With AICPA saying 1,100 advisors attended its financial planning conference this past week, the importance of CPA financial planners to the financial planning profession is self-evident, as is the unrealistic and ill-advised position of the Financial Planning Coalition on how best to protect consumers and regulate the financial advice business.
The 30% growth in attendees at the AICPA conference, which stands in stark contrast to the falling attendance in recent years at FPA’s annual meetings, highlights the need for a broader vision of the profession from the Financial Planning Coalition (FPC).
With a new Congress now in session and the Consumer Financial Protection Bureau preparing to consider ways to implement the 2010 Dodd-Frank legislation regulating the financial advice business, CFPs are being represented by the FPC—a coalition of CFP Board, Financial Planning Association (FPA), and the National Association of Personal Financial Advisors (NAPFA). But is the FPC serving CFPs and consumers well by pursuing a separate bid with CFPB for regulation the advice profession instead of creating a broader coalition with other professional designations?
The CFPB is a federal super-agency created by 2010's Dodd Frank legislation to oversee regulation of the U.S. financial services industry. President Obama today re-nominated former Ohio Attorney General Richard to lead the CFPB. With President Obama elected three months ago to a second term, CFPB and the administration is gearing up to make crucial decisions about how RIAs and registered reps will be regulated. Postponed for the last two years, the long-awaited decision on the regulation of RIAs and registered reps is likely to be decied in 2013 or 2014.
Financial Planning Coalition is unilaterally pursuing its own path with CFPB to create a regulatory framework for financial planners. CFP Board recently made several recommendations to the CFPB, including the establishment of a ratings system for senior-oriented financial services designations. The Coalition would like to make CFP Board the self-regulatory body of financial planners.
However, CFPs must ask themselves: Would any regulatory bid that does not include a broader coalition of professional designations—Chartered Financial Analysts (CFAs), CPA Personal Financial Specialists (CPA/PFSs), Certified Life Underwriters (CLUs), Chartered Financial Consultants (ChFCs), Certified Private Wealth Advisors (CPWAs), and Certified Investment Management Analysts (CIMAs)—serve consumers’ best interests?
Does it serve the profession well?
Wouldn’t a broader coalition of professional bodies carry more weight with regulators and provide a better regulatory solution to consumers?
At 1,100 attendees, the AICPA conference this past week attracted half the 2,000 advisors who reportedly attended the FPA annual meeting in September 2012, and attendance is likely to grow again next year as more of the nation’s 380,000 CPAs specialize in advising clients on personal finance as fiduciaries.
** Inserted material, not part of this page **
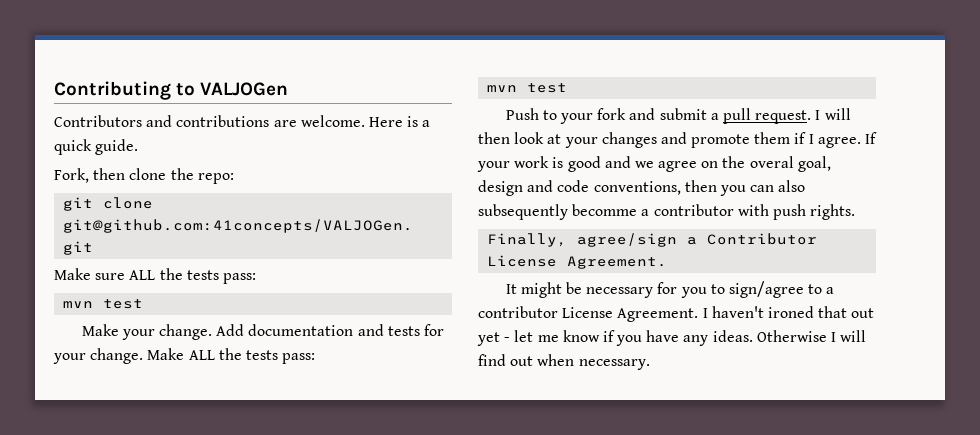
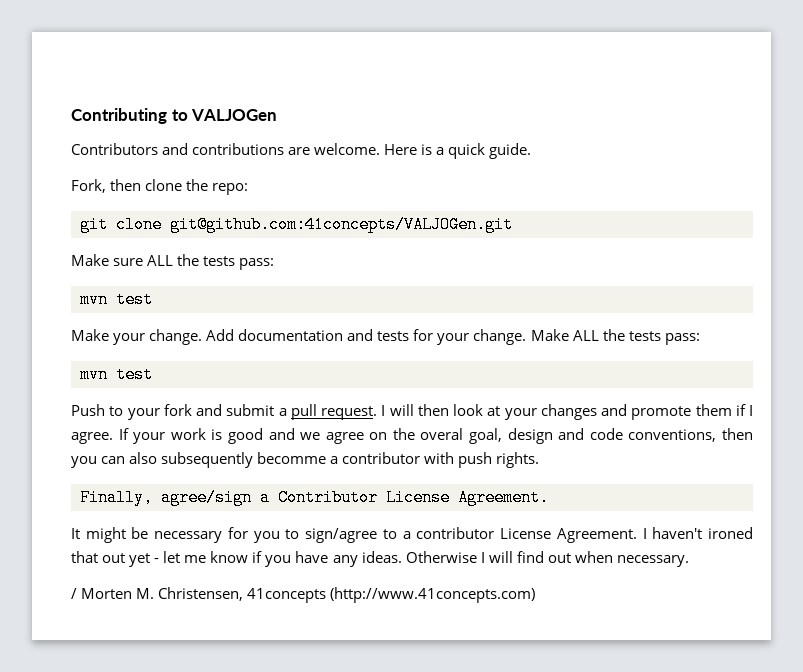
+ / Morten M. Christensen, 41concepts (http://www.41concepts.com)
The influence CPAs have on financial planning professionals and the nation’s 67,000 CFPs is thus likely to grow in the years ahead.
Meanwhile, CFA Institute, which has 50,000 U.S. Charterholders and is widely accepted as the global standard-setting body for investment advisers to high-net-worth individuals, is experiencing an explosion in the growth of its private wealth advice division. Since the Global Settlement of 2003, Wall Street analysts have been driven toward advising individuals. A third of all CFAs advise individuals now and that number is growing by about 2,500 a year. In addition, Investment Management Consultants Association (IMCA), another accreditation body for financial professionals with about 8,800 designees, is experiencing about 5% annual growth in its CIMA and CPWA designations.
The Financial Planning Coalition—to truly represent financial planners—must broaden its perspective and work with other professional designations. To pursue its own path is unrealistic and self-serving.
While the CFP Board and the Financial Planning Coalition rightly say the CFP sets the standard of excellence in providing comprehensive financial planning advice, CFPs don’t make their money on financial planning. They make their money on investment advice. So saying the CFPs are better advisors to individuals on personal finance matters is disingenuous and does not befit a group that claims it wants to do what is the best interest of consumers.
To promote competition and advance turn the financial advice business into a profession, the Financial Planning Coalition must be a real coalition and represent a broader swath of financial advice designations than just CFPs.